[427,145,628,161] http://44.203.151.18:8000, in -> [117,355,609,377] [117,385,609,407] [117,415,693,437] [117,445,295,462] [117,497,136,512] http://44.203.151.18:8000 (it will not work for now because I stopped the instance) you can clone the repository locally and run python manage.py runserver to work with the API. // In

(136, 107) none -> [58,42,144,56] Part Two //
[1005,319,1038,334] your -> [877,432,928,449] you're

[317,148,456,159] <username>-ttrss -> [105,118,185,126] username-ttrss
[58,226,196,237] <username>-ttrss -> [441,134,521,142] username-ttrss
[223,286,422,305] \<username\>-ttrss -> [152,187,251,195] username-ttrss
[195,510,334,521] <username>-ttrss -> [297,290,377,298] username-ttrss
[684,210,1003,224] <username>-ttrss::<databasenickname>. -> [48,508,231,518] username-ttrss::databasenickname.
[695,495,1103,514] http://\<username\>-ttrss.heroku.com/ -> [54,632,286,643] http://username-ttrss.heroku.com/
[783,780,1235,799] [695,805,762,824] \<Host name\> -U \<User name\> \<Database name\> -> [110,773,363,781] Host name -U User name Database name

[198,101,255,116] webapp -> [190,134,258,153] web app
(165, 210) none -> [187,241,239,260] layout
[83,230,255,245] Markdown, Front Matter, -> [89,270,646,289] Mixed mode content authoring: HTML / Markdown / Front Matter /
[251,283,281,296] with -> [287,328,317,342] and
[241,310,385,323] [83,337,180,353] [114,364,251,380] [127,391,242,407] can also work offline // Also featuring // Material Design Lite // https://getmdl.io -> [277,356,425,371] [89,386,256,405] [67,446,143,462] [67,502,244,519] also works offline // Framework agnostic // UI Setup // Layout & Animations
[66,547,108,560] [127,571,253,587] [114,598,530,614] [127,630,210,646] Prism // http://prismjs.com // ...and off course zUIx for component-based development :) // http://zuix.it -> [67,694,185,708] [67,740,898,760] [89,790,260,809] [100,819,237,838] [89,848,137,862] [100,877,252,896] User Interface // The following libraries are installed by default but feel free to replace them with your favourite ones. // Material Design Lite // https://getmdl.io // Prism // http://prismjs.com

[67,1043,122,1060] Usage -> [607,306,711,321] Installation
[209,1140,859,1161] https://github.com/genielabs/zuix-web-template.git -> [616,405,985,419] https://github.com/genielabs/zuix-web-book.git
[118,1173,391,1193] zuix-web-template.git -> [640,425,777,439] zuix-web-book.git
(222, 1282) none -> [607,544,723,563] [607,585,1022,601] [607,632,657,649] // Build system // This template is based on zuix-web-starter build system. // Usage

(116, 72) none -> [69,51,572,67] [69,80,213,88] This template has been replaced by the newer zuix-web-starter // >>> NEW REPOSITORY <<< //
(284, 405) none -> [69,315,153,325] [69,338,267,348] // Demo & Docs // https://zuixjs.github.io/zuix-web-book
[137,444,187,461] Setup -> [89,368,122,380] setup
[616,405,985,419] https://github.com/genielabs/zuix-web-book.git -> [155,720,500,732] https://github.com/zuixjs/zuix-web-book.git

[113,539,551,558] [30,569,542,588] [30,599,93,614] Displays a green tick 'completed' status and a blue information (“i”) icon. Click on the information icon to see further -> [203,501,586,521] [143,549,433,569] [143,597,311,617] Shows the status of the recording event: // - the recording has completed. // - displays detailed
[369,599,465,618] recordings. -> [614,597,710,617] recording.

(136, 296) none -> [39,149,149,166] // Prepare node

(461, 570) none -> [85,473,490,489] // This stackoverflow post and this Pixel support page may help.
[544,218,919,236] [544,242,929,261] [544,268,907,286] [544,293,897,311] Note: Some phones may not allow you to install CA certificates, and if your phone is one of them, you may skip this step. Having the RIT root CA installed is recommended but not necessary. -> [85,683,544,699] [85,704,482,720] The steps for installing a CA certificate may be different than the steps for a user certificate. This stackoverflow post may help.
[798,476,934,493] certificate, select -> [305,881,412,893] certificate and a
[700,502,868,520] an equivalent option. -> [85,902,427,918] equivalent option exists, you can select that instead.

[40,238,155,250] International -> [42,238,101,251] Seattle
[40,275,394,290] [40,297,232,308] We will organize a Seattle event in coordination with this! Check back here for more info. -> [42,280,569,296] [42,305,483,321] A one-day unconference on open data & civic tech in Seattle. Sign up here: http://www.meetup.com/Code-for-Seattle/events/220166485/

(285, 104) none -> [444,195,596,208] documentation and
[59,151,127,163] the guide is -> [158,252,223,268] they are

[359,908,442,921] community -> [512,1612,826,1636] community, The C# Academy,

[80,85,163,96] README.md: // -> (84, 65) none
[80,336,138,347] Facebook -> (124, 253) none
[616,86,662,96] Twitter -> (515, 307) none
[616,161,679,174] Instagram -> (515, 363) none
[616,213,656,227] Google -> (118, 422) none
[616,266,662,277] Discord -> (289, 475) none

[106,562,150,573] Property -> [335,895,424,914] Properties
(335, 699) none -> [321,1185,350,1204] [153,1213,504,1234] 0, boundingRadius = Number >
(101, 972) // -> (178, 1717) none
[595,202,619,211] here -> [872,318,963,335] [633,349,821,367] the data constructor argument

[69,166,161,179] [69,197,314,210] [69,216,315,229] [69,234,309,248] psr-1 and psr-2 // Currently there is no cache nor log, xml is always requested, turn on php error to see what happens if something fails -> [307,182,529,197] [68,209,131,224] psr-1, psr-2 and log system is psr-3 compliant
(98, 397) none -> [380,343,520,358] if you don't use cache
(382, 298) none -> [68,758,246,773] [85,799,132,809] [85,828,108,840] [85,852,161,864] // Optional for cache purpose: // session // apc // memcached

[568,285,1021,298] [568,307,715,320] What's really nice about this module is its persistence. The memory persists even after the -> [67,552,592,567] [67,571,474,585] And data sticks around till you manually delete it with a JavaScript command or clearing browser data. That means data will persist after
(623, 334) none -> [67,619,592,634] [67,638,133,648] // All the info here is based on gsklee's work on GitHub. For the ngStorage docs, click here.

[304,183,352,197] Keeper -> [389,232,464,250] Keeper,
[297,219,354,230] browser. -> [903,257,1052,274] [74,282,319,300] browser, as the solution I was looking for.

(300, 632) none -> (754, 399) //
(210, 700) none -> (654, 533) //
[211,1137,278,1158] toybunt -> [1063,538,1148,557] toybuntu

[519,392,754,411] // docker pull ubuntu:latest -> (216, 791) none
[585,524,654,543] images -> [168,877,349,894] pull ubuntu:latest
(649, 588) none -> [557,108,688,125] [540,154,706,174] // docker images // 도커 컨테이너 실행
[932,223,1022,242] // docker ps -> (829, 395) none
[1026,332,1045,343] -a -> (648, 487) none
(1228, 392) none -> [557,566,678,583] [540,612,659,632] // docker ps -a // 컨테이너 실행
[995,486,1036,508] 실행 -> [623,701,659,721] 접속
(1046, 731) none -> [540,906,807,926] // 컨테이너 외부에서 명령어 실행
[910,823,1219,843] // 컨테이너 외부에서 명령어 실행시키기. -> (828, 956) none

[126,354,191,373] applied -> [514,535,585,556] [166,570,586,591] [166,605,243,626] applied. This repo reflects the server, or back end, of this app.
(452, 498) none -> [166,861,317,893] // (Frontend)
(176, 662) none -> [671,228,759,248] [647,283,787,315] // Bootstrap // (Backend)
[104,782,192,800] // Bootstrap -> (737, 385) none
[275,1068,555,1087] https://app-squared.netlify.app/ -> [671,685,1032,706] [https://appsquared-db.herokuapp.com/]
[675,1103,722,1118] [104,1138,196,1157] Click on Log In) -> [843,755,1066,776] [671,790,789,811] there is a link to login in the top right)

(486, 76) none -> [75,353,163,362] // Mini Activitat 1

■ ■ ■ ■ ■

● Instructions to follow: One figure is all that is needed: the number of lines above in which the word "your" appears.

● The completed task: 3